Task statement:
Somewhere below is a line with "(94, 143) //" and, later, a line with "[149,139,499,155] [149,166,382,182] [149,193,164,205]"; repeat those two lines and all the lines between them, exactly as they are.

Stored data entries:
--- --- ---

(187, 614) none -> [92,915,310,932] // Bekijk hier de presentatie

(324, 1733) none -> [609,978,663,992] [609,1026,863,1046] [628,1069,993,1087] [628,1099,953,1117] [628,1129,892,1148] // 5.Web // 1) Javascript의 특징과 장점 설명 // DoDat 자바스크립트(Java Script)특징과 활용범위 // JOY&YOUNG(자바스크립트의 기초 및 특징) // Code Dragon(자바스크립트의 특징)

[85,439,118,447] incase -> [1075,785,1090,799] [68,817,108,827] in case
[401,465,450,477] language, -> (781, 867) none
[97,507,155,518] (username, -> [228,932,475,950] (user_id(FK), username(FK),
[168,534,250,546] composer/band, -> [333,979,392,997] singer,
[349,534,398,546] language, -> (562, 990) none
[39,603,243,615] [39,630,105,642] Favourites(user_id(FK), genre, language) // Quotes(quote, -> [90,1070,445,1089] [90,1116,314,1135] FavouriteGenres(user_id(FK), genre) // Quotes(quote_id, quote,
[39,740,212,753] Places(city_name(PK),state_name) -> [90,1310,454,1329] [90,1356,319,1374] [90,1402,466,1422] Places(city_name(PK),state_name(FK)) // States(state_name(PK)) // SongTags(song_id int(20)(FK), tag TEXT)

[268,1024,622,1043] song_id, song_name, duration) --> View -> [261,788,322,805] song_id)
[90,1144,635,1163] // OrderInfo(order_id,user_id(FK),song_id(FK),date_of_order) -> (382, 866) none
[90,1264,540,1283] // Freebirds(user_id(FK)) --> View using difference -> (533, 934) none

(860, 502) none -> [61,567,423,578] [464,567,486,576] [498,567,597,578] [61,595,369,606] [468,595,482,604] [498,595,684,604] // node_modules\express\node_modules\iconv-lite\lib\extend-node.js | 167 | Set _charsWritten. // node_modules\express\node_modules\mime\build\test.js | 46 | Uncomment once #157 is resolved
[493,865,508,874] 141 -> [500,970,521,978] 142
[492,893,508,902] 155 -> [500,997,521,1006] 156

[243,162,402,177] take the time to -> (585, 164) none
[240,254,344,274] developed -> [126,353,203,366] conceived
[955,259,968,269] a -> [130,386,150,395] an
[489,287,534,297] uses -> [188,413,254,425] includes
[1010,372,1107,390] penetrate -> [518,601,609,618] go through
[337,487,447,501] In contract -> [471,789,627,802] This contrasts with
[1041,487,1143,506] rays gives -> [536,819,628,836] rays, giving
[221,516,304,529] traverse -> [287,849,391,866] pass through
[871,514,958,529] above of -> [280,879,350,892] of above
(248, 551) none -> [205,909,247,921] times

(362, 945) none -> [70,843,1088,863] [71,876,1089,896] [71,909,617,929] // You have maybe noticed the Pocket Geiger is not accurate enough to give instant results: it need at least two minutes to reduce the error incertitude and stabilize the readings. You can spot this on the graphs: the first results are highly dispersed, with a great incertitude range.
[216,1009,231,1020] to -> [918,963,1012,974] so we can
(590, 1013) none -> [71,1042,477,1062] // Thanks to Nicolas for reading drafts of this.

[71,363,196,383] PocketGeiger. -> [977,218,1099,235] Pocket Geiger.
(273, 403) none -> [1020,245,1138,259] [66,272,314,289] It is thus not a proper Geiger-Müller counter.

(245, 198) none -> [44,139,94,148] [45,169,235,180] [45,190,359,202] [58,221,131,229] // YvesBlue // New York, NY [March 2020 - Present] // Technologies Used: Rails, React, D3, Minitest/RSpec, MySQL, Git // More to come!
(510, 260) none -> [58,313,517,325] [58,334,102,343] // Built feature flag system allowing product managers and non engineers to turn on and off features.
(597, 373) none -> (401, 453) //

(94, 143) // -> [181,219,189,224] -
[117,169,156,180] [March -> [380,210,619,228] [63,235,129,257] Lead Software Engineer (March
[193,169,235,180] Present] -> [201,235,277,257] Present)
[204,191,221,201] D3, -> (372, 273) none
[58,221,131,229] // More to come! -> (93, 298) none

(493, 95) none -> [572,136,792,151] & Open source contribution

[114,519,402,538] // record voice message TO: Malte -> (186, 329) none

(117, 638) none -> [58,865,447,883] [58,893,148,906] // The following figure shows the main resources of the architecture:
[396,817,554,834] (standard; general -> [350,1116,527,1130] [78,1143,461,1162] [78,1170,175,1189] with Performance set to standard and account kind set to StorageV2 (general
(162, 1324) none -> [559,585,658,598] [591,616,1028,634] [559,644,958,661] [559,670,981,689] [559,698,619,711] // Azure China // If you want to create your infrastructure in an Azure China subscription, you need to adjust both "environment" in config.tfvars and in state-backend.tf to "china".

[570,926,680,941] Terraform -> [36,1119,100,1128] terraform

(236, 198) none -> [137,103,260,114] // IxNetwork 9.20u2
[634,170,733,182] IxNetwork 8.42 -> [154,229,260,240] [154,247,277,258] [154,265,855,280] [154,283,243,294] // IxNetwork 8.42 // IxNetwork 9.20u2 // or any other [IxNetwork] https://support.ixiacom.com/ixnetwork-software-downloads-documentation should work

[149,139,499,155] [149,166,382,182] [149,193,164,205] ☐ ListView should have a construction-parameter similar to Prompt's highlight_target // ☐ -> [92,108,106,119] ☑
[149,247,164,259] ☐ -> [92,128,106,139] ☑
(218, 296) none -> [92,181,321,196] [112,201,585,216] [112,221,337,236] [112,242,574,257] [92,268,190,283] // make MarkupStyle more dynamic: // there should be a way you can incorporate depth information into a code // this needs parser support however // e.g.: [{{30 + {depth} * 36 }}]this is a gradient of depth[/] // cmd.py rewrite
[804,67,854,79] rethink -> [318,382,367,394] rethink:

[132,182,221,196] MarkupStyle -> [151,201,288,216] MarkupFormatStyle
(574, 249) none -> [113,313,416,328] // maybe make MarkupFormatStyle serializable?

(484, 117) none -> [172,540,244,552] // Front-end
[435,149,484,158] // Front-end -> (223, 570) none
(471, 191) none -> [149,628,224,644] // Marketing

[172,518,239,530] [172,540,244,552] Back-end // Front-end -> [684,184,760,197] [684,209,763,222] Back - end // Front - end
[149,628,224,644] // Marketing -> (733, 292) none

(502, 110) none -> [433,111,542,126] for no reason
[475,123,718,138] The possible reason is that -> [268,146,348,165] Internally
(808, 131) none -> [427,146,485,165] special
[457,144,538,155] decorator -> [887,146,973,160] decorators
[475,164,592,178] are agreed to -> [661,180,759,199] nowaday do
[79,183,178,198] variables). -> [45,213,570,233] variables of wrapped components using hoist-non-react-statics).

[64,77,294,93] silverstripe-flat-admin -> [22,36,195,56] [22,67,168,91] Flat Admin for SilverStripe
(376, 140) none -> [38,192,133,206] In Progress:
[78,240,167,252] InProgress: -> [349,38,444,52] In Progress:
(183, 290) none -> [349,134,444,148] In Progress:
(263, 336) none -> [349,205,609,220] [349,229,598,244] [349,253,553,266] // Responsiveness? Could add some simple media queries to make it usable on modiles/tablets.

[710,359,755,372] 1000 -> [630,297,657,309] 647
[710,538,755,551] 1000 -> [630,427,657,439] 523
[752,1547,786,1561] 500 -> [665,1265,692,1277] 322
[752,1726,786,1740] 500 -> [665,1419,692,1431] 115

--- --- ---

Solution for this problem:
(94, 143) // -> [181,219,189,224] -
[117,169,156,180] [March -> [380,210,619,228] [63,235,129,257] Lead Software Engineer (March
[193,169,235,180] Present] -> [201,235,277,257] Present)
[204,191,221,201] D3, -> (372, 273) none
[58,221,131,229] // More to come! -> (93, 298) none

(493, 95) none -> [572,136,792,151] & Open source contribution

[114,519,402,538] // record voice message TO: Malte -> (186, 329) none

(117, 638) none -> [58,865,447,883] [58,893,148,906] // The following figure shows the main resources of the architecture:
[396,817,554,834] (standard; general -> [350,1116,527,1130] [78,1143,461,1162] [78,1170,175,1189] with Performance set to standard and account kind set to StorageV2 (general
(162, 1324) none -> [559,585,658,598] [591,616,1028,634] [559,644,958,661] [559,670,981,689] [559,698,619,711] // Azure China // If you want to create your infrastructure in an Azure China subscription, you need to adjust both "environment" in config.tfvars and in state-backend.tf to "china".

[570,926,680,941] Terraform -> [36,1119,100,1128] terraform

(236, 198) none -> [137,103,260,114] // IxNetwork 9.20u2
[634,170,733,182] IxNetwork 8.42 -> [154,229,260,240] [154,247,277,258] [154,265,855,280] [154,283,243,294] // IxNetwork 8.42 // IxNetwork 9.20u2 // or any other [IxNetwork] https://support.ixiacom.com/ixnetwork-software-downloads-documentation should work

[149,139,499,155] [149,166,382,182] [149,193,164,205] ☐ ListView should have a construction-parameter similar to Prompt's highlight_target // ☐ -> [92,108,106,119] ☑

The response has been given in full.